La maggior parte delle nuove aperture si è verificata al Nord (43% del totale), soprattutto nel settore del commercio


NordEst – Sono 50.915 le nuove partite Iva aperte nel mese di febbraio. Rispetto allo stesso mese dell’anno scorso, si è registrato un lievissimo calo, pari al 0,7 per cento. E’ quanto emerge dai dati dell’Osservatorio sulle partite Iva pubblicati dal ministero dell’Economia che, tra le altre cose, rileva come le nuove aperture siano state fatte, prevalentemente, da persone fisiche (72,7 per cento del totale). Le società di capitali, invece, ammontano al 20 per cento, mentre le società di persone al 6,7. C’è anche una quota di cosiddetti non residenti, o che figurano in altre categorie giuridiche, ma rappresentano solamente lo 0,6 per cento dell’ammontare complessivo.

Tra tutte, quelle in cui si osserva un aumento significativo rispetto all’anno scorso sono le società di capitali, in crescita dell’11,5 per cento rispetto al 2013. Le società di persone, invece, calano del 13,9 per cento, mentre le aperture effettuate da persone fisiche sono in calo del 2,3. La maggior parte delle nuove aperture si è verificata al Nord (43 per cento), mentre la differenziazione per settore produttivo fa emergere una preminenza del commercio (23 per cento del totale) seguito dalle attività professionali (16 per cento) e dall’edilizia (9,5).
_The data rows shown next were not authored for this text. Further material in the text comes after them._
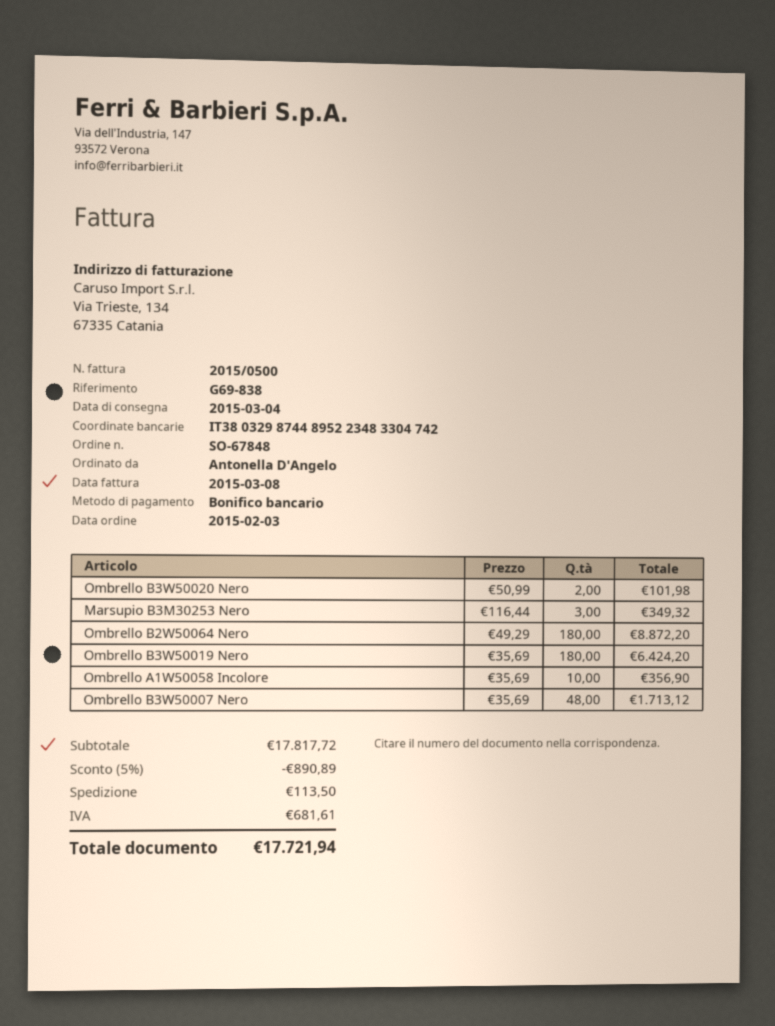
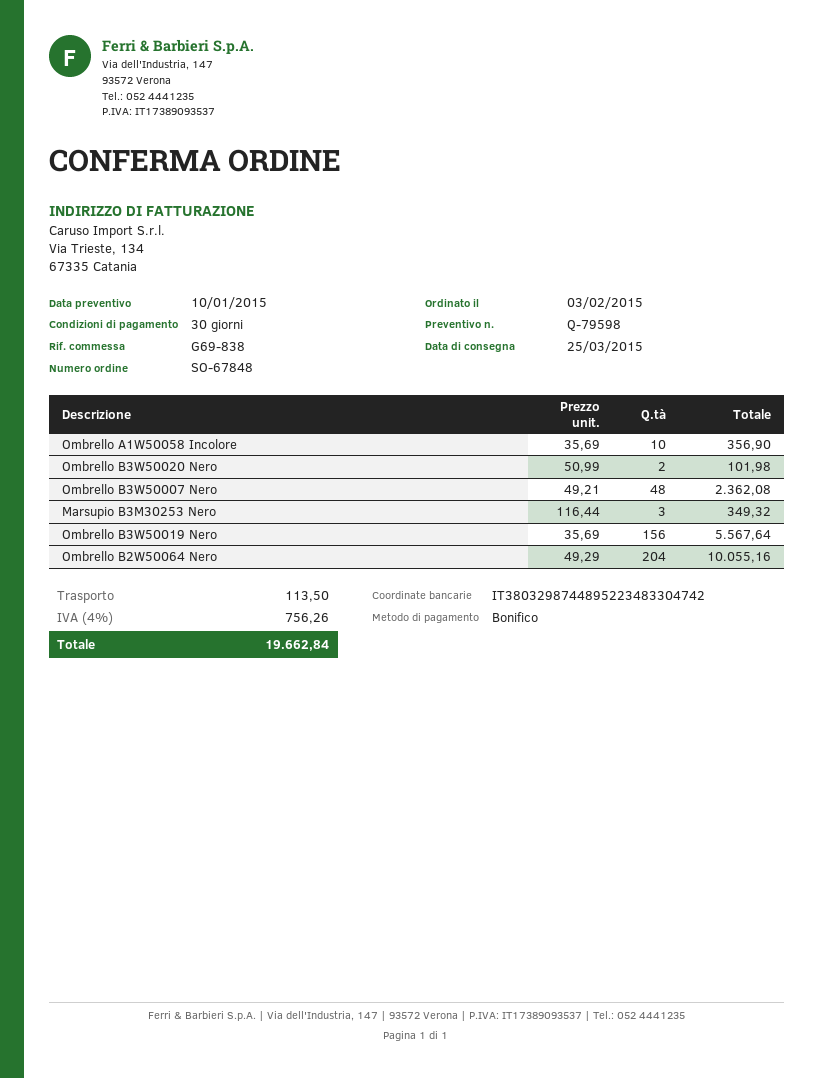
delivery date: 2015-03-04 -> 2015-03-25
Ombrello B2W50064 Nero: 180 x 49.29 = 8872.20 -> 204 x 49.29 = 10055.16
Ombrello B3W50019 Nero: 180 x 35.69 = 6424.20 -> 156 x 35.69 = 5567.64
Ombrello B3W50007 Nero: 48 x 35.69 = 1713.12 -> 48 x 49.21 = 2362.08
discount: 5% = 890.89 -> none
tax: 681.61 -> 756.26
total: 17721.94 -> 19662.84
Aumentano, inoltre, del 6,4 per cento le partite Iva in regime fiscale di vantaggio; a febbraio, sono state 14,867 le nuove.

Le adesioni al regime fiscale di vantaggio per l’imprenditoria giovanile e lavoratori in mobilità in questo mese sono state 14.867, con un moderato aumento rispetto al febbraio precedente(+6,4%). Il regime limita per cinque anni l’imposta dovuta al 5% degli utili dichiarati, esonerando da Iva ed Irap.

Il ministero comunica, infine, che negli ultimi vent’anni è emerso come, ogni anno, siano molte di più le partite Iva che aprono, rispetto a quelle che chiudono: “le chiusure rappresentano circa il 70-80 per cento del numero delle aperture; ciò dipende dal fatto che al momento della cessazione dell’attività spesso i contribuenti non adempiono all’obbligo di chiusura”.